Excel 2013 Method 1 (Variant array search)
Excel 2013 Method 2 (WorksheetFunction.Match)
Conclusions
- Both the Array method and WorksheetFunction method are fast.
- When you just want to do a search the MATCH method is the way to go.
- When you want to do a search combined with processing the data the Array method is often more efficient. (See match-vs-find-vs-variant-array-vba-performance-shootout )
- For small amounts of data either method is good because the timing differences will not be noticeable unless you are iterating the method thousands of times.

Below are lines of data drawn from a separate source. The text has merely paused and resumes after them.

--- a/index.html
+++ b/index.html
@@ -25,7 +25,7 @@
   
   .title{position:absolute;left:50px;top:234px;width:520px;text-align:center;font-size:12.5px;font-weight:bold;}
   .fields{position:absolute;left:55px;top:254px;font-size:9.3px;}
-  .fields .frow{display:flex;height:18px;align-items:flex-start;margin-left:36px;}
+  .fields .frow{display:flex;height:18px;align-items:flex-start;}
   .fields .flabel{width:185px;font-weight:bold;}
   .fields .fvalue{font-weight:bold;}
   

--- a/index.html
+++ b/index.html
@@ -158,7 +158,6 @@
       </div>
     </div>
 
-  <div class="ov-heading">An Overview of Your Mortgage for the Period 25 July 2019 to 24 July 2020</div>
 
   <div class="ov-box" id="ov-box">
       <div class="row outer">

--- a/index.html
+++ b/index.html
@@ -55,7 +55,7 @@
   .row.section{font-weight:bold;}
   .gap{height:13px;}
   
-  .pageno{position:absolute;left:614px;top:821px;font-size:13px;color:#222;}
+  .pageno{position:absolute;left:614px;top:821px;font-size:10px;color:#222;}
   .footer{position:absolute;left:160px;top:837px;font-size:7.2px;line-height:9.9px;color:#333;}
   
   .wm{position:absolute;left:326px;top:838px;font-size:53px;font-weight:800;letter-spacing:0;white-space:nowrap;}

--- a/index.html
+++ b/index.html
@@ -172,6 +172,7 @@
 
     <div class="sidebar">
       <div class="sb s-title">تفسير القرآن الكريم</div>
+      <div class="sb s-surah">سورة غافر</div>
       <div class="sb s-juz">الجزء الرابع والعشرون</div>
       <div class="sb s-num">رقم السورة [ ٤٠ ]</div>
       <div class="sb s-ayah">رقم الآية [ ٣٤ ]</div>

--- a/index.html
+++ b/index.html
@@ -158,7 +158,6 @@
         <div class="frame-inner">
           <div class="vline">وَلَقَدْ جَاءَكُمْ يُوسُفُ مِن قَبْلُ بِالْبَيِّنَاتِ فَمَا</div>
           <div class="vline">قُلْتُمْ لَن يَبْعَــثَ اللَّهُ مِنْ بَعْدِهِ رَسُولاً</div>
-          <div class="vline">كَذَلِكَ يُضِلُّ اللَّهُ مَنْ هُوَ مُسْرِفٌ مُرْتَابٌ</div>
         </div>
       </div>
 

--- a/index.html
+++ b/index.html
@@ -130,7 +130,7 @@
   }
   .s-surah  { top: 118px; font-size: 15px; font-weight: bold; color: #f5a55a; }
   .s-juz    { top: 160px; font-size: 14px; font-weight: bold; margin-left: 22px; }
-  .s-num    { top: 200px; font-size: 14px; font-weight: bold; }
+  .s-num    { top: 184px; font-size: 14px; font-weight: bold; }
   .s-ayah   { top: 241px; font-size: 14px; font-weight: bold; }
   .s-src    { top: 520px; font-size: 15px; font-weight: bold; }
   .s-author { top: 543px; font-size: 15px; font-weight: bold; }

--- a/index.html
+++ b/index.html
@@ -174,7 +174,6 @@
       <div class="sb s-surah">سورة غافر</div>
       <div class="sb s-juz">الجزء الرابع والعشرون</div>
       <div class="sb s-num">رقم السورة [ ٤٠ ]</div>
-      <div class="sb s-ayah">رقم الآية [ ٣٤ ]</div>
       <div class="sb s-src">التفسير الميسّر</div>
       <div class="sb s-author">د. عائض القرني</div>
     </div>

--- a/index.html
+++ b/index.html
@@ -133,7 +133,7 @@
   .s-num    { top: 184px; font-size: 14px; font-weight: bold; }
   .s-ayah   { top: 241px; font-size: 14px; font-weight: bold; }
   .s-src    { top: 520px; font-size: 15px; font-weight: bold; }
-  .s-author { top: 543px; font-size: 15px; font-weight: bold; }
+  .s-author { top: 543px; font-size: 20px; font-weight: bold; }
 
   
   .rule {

- There does not seem to be a major difference in these tests between Excel 2010 and Excel 2013.
I agree with your point that there does not seem to be difference between 2010 and 2013. but there is a huge difference compared to 2003.
I have a query, typically >20,000 records. I open another workbook, use find to loop through the 20k+ records and add some data. it actually does 2 finds per record, one find is in a local worksheet.
here are the results, and I wish I could find a way to speed it up in 2010+:
excel 2003 18 seconds
excel 2010 47 seconds
excel 2013 47 seconds
that’s significant. all tests were run 3 times in each version.
I have no idea why a few operation in 2007+ are so much slower, but they are.
I did a comparison of VBA read/write speed between versions her https://fastexcel.wordpress.com/2011/06/13/vba-readwrite-speed-formula-benchmarking-excel-versions/ The major difference is a higher overhead per call so getting all the data into a variant array in one step is the way to go.
thanks for the idea, Charles. I commented out all of the cell writes and still took 38 seconds. so, I put all of the values I search for in an array, instead of going cell by cell, and it still took 38 seconds.
commenting the cell writes in excel 2003 yields a better result, 15 seconds rather than 18.
then adding the values to find in an array was even faster, 13 seconds vs 15 seconds.
I think excel’s find operation is slower in newer versions of excel.
Find is usually much slower than getting the data into a variant array and looping the array:
see https://fastexcel.wordpress.com/2011/10/26/match-vs-find-vs-variant-array-vba-performance-shootout/
ok, I used some arrays, application.worksheetfunction.match() to find elements in the arrays to build new arrays, and wrote the final arrays all at once, instead of cell by cell and now the routine takes about 4 or 5 seconds.
hopefully the data is correct (lol), i’ll have to look it over more closely.
thanks for your help
Hi,
I was wondering after looking at your results how to proceed to do my string comparisons. I have one worksheet1 with about 60,000 strings (str1) of approx length 400 characters each stuffed in column A. In worksheet2 I have about 100 strings (str2) of about 20-40 characters. I want to find each occurrence of str2 found in str1 then copy str1 to worksheet3. If there are multiple occurrences of str2 in str1 then break up str1 into separate strings. For what it is worth, my data of 60,000 strings are sorted but the sorted value is located after str2. Hope that is clear.
Thks,
Rob
That sounds tough: I guess I would try a BFMI approach first (Brute Force Massive Ignorance). Get the 60000 strings into one variant array and the 100 strings into another. Then loop to compare using INSTR and store row numbers when found.
If that is way too slow you would have to break each row of str1 into separate words and store in an array/collection with a row index, then look for hits using str2.
Thank you for that test, it proved to be very useful in dealing with large arrays of data!